Holding us to ransom is a thing of the past
BACK in the day, a strike at Bus Eireann would have paralysed the entire public transport system. Nowadays, if you to want to get say from Dublin to Galway you can drive on a spanking new motorway, take a private bus, or even get the train.
It is no coincidence that the roll out of the €14bn motorway network linking the capital with the main towns and cities coincided with a significant drop in CIE's passenger numbers.
The three companies that make up CIE – Bus Eireann, Iarnrod Eireann and Dublin Bus – have all been hit by falling passenger numbers.
Passenger numbers collapsed by 20pc over the three-year period 2009-2011, but stabilised last year. The downturn also clipped their wings.
With competitive costs on the motorway network, a growing number of public transport users are switching back to their cars because they can make the same journey as quickly.
At the same time the private bus operators have got their act together – also offering luxury air-conditioned coaches equipped with wifi.
Once exorbitant bus fares have also fallen.
The cities and many towns are also linked to the capital with a much-improved rail service operated by Iarnrod Eireann, albeit with higher fares than Bus Eireann.
In fairness, the fact that Bus Eireann carries as many as 60,000 passengers every day, means that it still plays an extremely vital role in Irish public transport. This is especially the case in rural towns and villages.

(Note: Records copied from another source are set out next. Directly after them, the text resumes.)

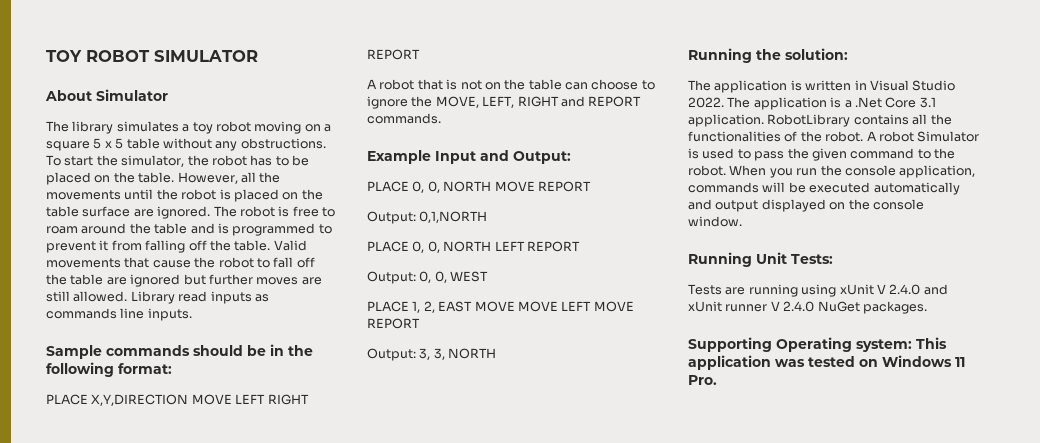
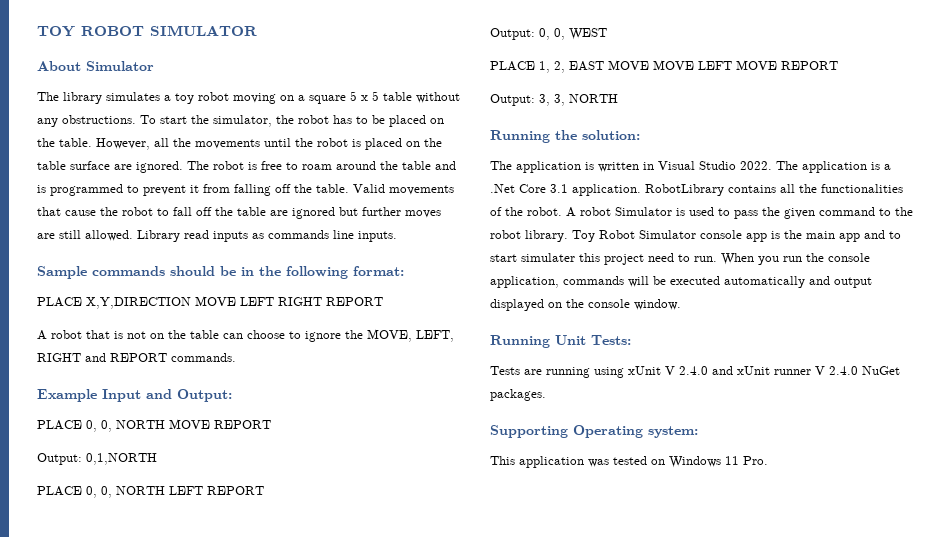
[688,165,726,176] robot. -> [490,230,901,242] [490,253,717,265] robot library. Toy Robot Simulator console app is the main app and to start simulater this project need to run.
(912, 345) none -> (698, 432) //

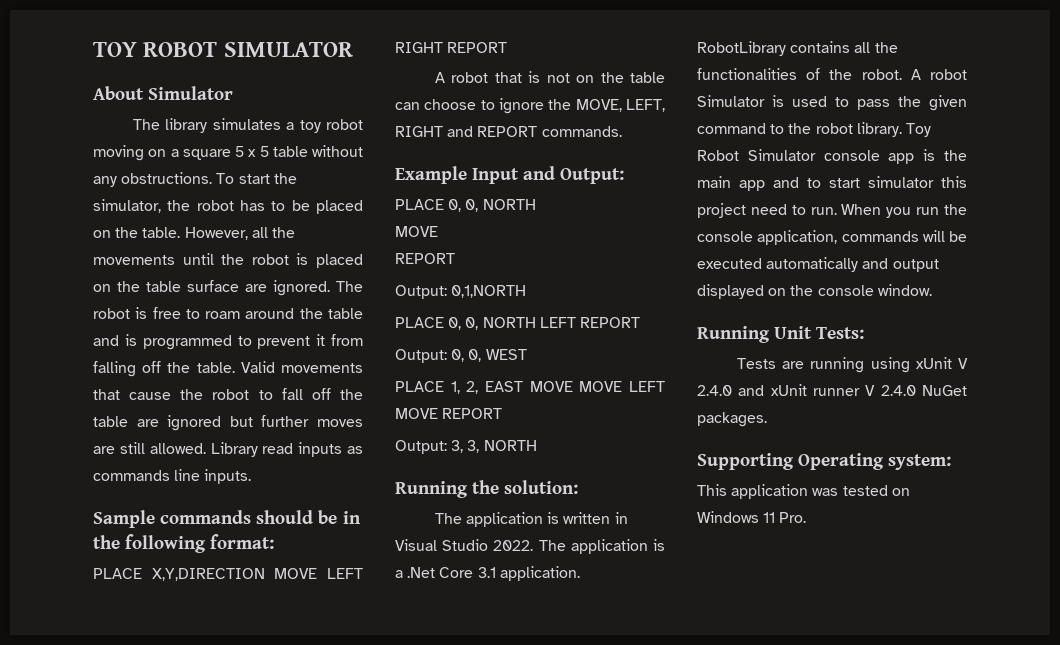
[169,419,210,429] MOVE -> [395,226,438,237] // MOVE //
[521,253,575,262] simulater -> [868,176,934,188] simulator

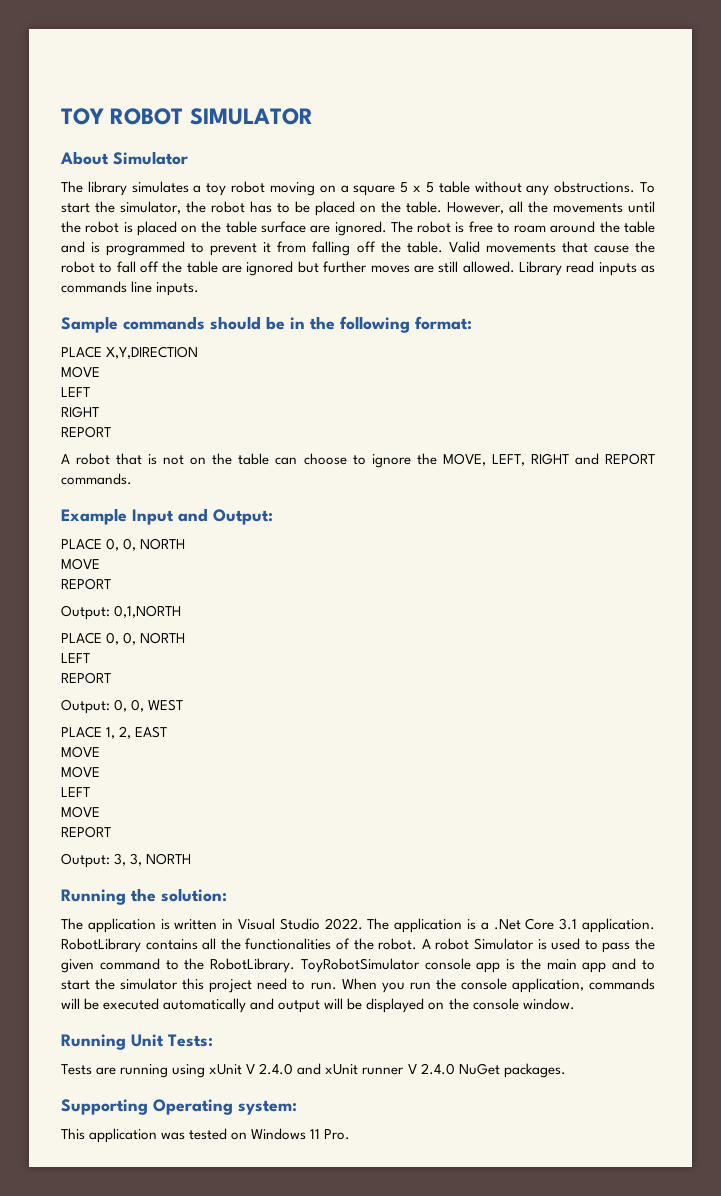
[274,568,363,579] [395,42,443,53] MOVE LEFT RIGHT -> [61,366,100,378] [61,387,90,397] [61,406,99,418] // MOVE // LEFT // RIGHT //
[539,317,576,328] LEFT -> [61,653,90,663] // LEFT //
[529,381,665,392] [395,408,438,419] MOVE MOVE LEFT MOVE -> [61,746,100,758] [61,766,100,778] [61,787,90,797] [61,806,100,818] // MOVE // MOVE // LEFT // MOVE //
[815,122,931,137] [697,149,816,161] robot library. Toy Robot Simulator -> [210,958,420,973] RobotLibrary. ToyRobotSimulator
(860, 183) none -> [95,978,116,990] the
(939, 265) none -> [324,998,363,1010] will be

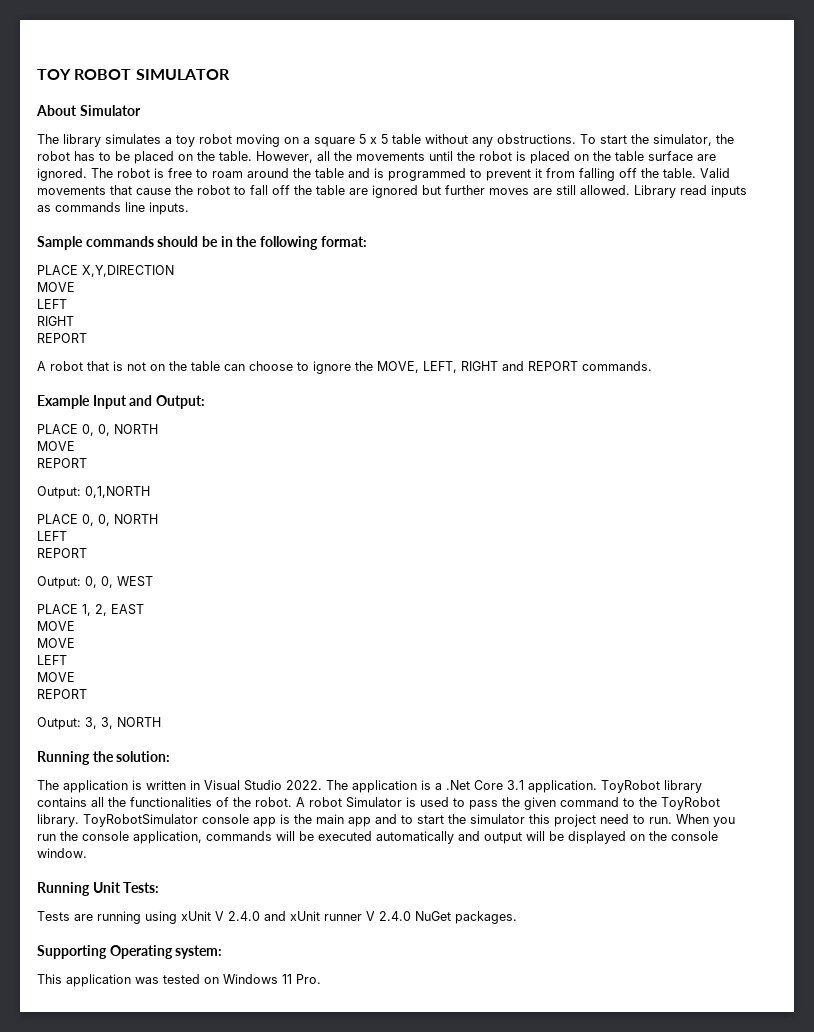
[61,938,141,953] RobotLibrary -> [601,780,702,793] ToyRobot library
[210,958,296,973] RobotLibrary. -> [661,797,720,810] [37,814,79,827] ToyRobot library.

Also, a strike would see hordes of tourists heading to the country left scratching their heads outside Busaras, Bus Eireann's landmark Dublin city-centre hub for the regions.
They will have to take the train – and pay more expensive fares – or find private coaches.
The very viability of Bus Eireann is now under threat. The subvention from the taxpayer is way down, it is losing passengers by the day, while the Government has no more money for another bailout.
Strike or no strike, the omens are not good for Bus Eireann.